The stock of Zendesk (NYSE:ZEN, 30-year Financials) shows every sign of being modestly overvalued, according to GuruFocus Value calculation. GuruFocus Value is GuruFocus' estimate of the fair value at which the stock should be traded. It is calculated based on the historical multiples that the stock has traded at, the past business growth and analyst estimates of future business performance. If the price of a stock is significantly above the GF Value Line, it is overvalued and its future return is likely to be poor. On the other hand, if it is significantly below the GF Value Line, its future return will likely be higher. At its current price of $146.36 per share and the market cap of $17.3 billion, Zendesk stock is believed to be modestly overvalued. GF Value for Zendesk is shown in the chart below.

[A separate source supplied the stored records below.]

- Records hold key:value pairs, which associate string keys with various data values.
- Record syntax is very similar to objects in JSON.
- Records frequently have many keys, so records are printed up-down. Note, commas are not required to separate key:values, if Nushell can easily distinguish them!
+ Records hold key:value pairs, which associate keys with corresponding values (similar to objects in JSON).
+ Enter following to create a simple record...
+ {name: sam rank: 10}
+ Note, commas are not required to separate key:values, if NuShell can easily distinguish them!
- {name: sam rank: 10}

Because Zendesk is relatively overvalued, the long-term return of its stock is likely to be lower than its business growth, which averaged 27.6% over the past three years and is estimated to grow 25.55% annually over the next three to five years.

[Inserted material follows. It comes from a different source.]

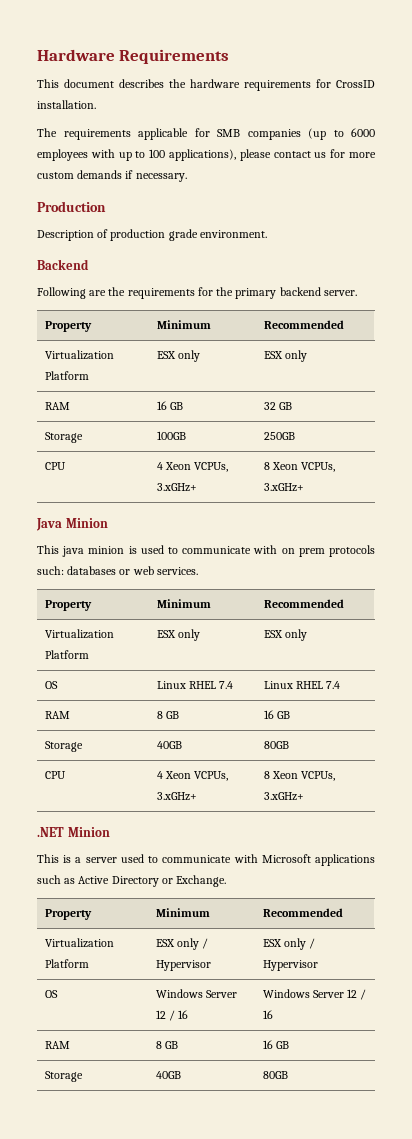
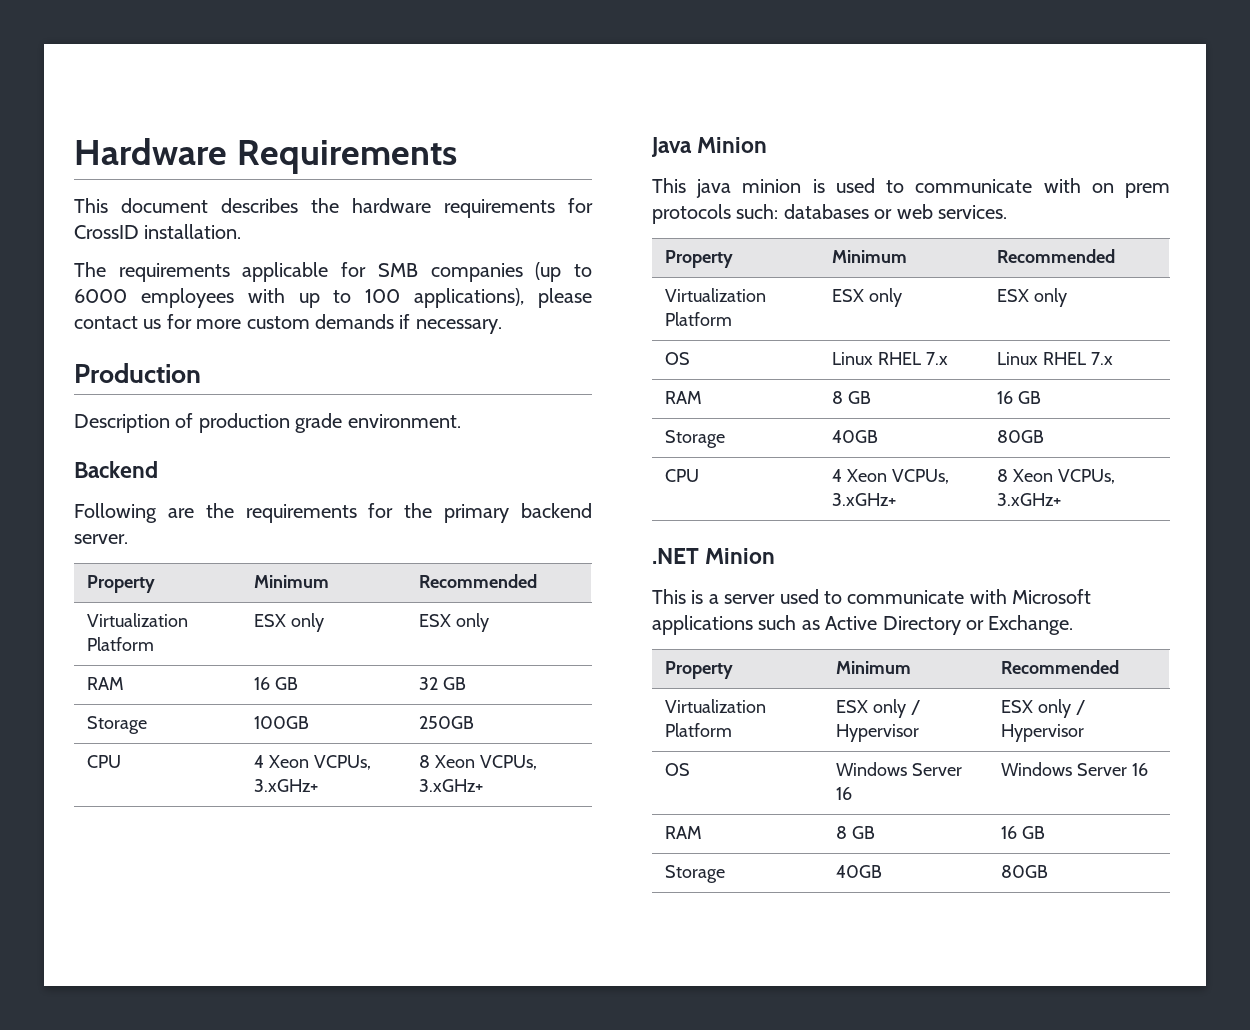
- OS | Linux RHEL 7.4 | Linux RHEL 7.4
+ OS | Linux RHEL 7.x | Linux RHEL 7.x
- OS | Windows Server 12 / 16 | Windows Server 12 / 16
+ OS | Windows Server 16 | Windows Server 16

Investing in companies with poor financial strength has a higher risk of permanent loss of capital. Thus, it is important to carefully review the financial strength of a company before deciding whether to buy its stock. Looking at the cash-to-debt ratio and interest coverage is a great starting point for understanding the financial strength of a company. Zendesk has a cash-to-debt ratio of 0.83, which is worse than 72% of the companies in Software industry. GuruFocus ranks the overall financial strength of Zendesk at 4 out of 10, which indicates that the financial strength of Zendesk is poor. This is the debt and cash of Zendesk over the past years:
It is less risky to invest in profitable companies, especially those with consistent profitability over long term. A company with high profit margins is usually a safer investment than those with low profit margins. Zendesk has been profitable 0 over the past 10 years. Over the past twelve months, the company had a revenue of $1 billion and loss of $1.89 a share. Its operating margin is -15.14%, which ranks worse than 74% of the companies in Software industry. Overall, the profitability of Zendesk is ranked 3 out of 10, which indicates poor profitability. This is the revenue and net income of Zendesk over the past years:
Growth is probably the most important factor in the valuation of a company. GuruFocus research has found that growth is closely correlated with the long term stock performance of a company. A faster growing company creates more value for shareholders, especially if the growth is profitable. The 3-year average annual revenue growth of Zendesk is 27.6%, which ranks better than 86% of the companies in Software industry. The 3-year average EBITDA growth rate is -15.3%, which ranks worse than 83% of the companies in Software industry.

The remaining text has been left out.